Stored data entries

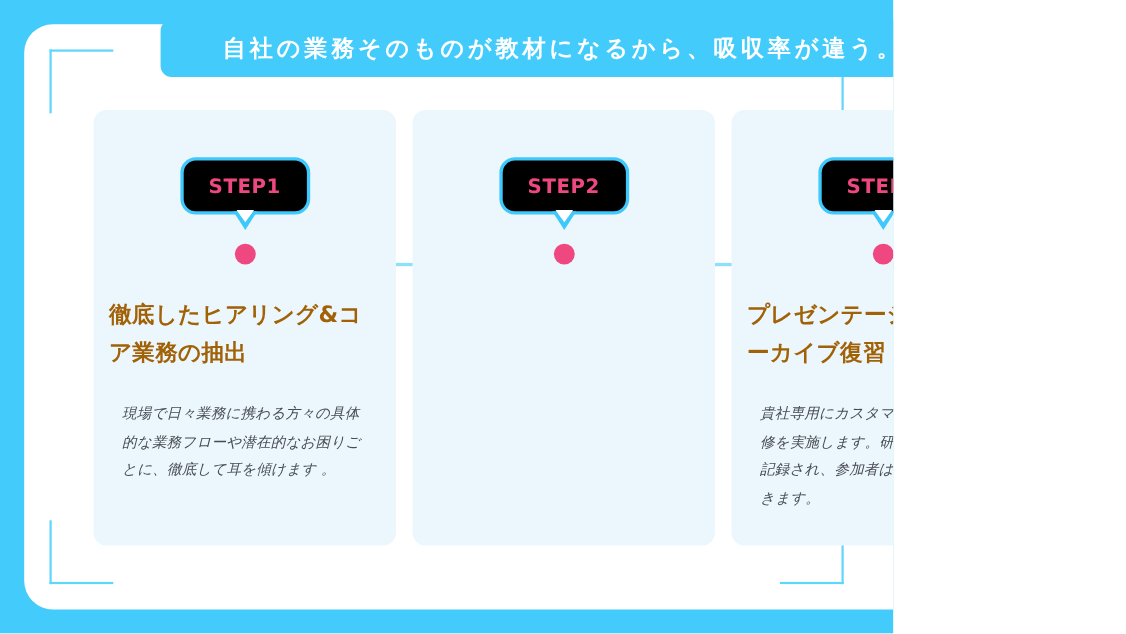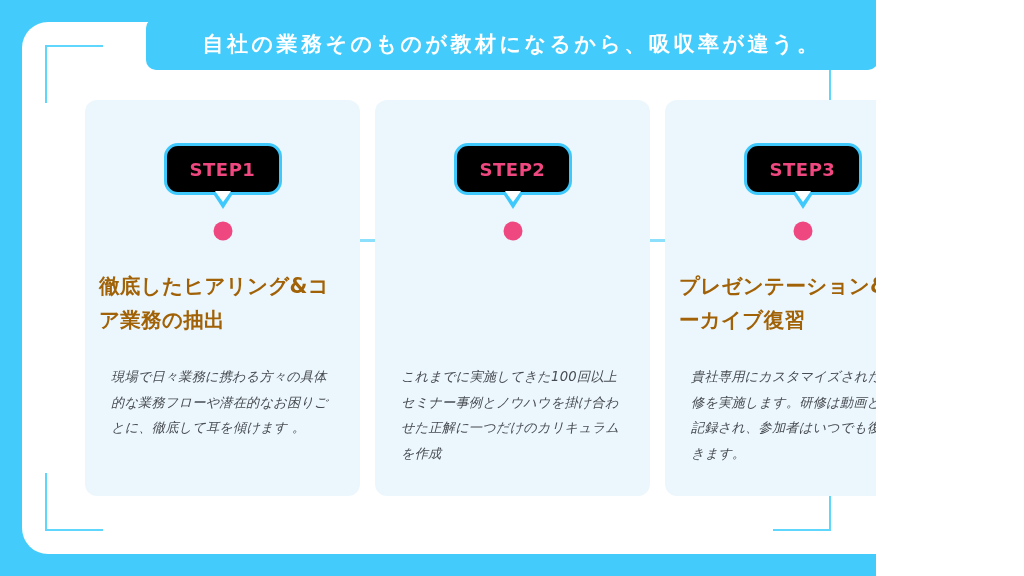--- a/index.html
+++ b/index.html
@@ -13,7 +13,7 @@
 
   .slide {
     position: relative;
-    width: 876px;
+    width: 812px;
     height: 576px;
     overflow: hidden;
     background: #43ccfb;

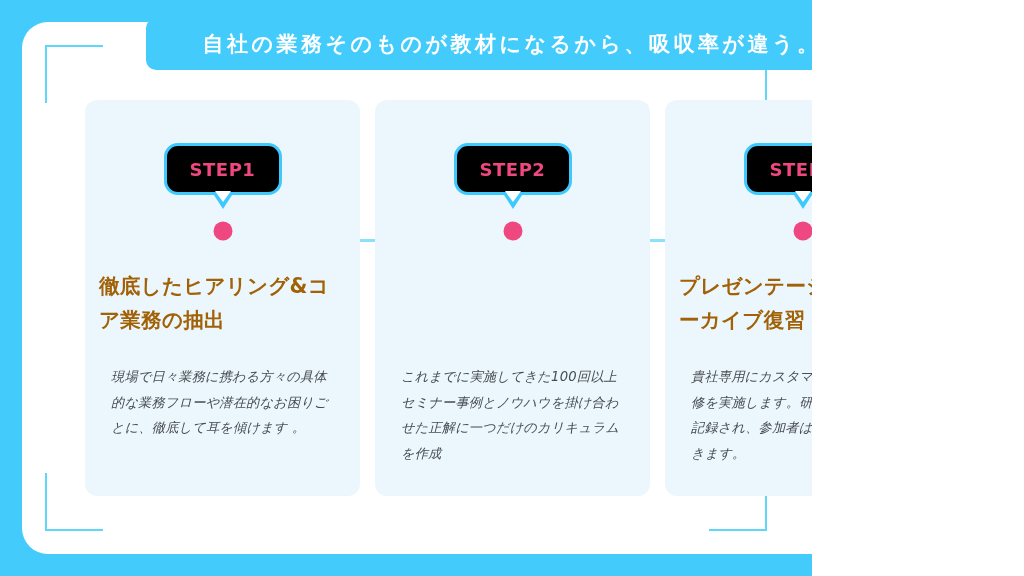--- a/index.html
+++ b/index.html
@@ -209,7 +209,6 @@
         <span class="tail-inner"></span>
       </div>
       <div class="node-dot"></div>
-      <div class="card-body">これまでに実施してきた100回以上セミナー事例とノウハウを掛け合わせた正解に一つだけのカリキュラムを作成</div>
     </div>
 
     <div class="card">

What to produce: In the answer, the entries must appear exactly as above, without the images.

Exercise result:
--- a/index.html
+++ b/index.html
@@ -13,7 +13,7 @@
 
   .slide {
     position: relative;
-    width: 876px;
+    width: 812px;
     height: 576px;
     overflow: hidden;
     background: #43ccfb;

--- a/index.html
+++ b/index.html
@@ -209,7 +209,6 @@
         <span class="tail-inner"></span>
       </div>
       <div class="node-dot"></div>
-      <div class="card-body">これまでに実施してきた100回以上セミナー事例とノウハウを掛け合わせた正解に一つだけのカリキュラムを作成</div>
     </div>
 
     <div class="card">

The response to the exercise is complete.